Methodology
Each mixture in the MUSDB18-7s test set was separated into stems, which were then summed back together. The sum was compared to the original mixture using three metrics:
- Mean squared error (MSE): direct amplitude difference between original and reconstruction
- Pearson correlation: captures temporal synchrony and shape fidelity between original and reconstruction
- dB difference: the reconstruction error expressed as a level relative to the original signal, in dB
Separation modes tested:
- 2-stem: vocals and accompaniment (accompaniment = drums + bass + other summed from a 4-stem run)
- 4-stem: vocals, drums, bass, other using htdemucs_ft
- 6-stem: vocals, drums, bass, guitar, piano, other using htdemucs_6s
Device: Apple M4 MPS. Dataset: MUSDB18-7s (50 test tracks).
What these numbers tell you
A perfect reconstruction would have MSE = 0, correlation = 1.0, and dB difference of -infinity (no difference signal at all).
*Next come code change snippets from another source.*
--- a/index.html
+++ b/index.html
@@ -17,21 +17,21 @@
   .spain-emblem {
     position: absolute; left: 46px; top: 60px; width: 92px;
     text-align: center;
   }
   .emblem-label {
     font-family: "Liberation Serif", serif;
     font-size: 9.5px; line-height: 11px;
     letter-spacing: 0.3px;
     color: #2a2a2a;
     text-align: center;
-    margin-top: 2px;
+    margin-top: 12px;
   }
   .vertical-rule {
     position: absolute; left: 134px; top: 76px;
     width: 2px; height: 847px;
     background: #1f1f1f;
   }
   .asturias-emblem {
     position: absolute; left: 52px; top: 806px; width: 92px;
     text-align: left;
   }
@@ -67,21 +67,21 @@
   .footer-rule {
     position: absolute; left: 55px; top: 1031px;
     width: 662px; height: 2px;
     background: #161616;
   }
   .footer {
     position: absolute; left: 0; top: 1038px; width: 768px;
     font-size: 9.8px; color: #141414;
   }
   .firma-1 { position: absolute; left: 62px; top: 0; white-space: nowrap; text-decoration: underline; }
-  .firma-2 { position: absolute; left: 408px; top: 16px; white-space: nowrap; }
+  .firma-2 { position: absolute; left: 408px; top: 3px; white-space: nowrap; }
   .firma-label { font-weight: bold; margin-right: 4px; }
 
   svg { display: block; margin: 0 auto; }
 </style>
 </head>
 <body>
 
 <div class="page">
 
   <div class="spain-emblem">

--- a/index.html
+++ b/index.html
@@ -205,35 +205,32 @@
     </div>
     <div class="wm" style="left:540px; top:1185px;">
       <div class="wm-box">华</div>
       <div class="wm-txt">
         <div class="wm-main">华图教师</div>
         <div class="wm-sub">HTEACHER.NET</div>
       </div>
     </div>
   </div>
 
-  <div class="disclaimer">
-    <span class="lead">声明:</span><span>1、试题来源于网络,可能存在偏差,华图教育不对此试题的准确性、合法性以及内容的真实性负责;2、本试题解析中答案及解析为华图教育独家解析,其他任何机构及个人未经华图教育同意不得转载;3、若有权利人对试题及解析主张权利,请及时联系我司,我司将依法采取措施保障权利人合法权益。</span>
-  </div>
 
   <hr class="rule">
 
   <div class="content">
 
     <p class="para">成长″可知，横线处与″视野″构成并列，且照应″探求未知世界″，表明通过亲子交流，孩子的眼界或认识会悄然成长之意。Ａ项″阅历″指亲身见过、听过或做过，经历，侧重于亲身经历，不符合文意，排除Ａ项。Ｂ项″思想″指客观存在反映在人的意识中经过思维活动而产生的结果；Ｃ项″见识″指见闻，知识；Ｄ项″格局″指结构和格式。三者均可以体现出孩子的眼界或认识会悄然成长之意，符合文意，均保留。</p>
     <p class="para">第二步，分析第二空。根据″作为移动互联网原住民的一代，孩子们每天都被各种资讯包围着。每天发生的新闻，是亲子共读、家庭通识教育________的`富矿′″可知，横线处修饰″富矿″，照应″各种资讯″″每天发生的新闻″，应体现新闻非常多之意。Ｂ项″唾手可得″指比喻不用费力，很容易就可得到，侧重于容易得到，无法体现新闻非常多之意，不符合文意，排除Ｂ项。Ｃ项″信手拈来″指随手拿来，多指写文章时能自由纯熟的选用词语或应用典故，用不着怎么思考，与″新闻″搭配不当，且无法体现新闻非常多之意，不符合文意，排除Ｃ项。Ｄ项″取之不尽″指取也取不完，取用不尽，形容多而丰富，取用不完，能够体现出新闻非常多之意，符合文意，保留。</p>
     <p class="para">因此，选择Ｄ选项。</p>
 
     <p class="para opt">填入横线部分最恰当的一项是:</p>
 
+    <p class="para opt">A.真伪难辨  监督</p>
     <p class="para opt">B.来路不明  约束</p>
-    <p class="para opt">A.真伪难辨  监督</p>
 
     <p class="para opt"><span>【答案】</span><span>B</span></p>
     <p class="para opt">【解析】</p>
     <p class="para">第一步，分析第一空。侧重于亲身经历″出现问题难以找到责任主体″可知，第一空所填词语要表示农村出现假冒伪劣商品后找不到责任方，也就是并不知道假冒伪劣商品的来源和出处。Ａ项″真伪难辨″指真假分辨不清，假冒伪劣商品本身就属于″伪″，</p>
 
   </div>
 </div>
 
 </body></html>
Real-world reconstruction is imperfect because the separation model introduces filter ringing, bleed, and frequency masking artefacts that don’t cancel when stems are summed.
The practical implication: if you separate a track and then re-mix the stems at equal volume, the result will not be bit-identical to the original mix. The dB difference number shows how audible that difference is in principle.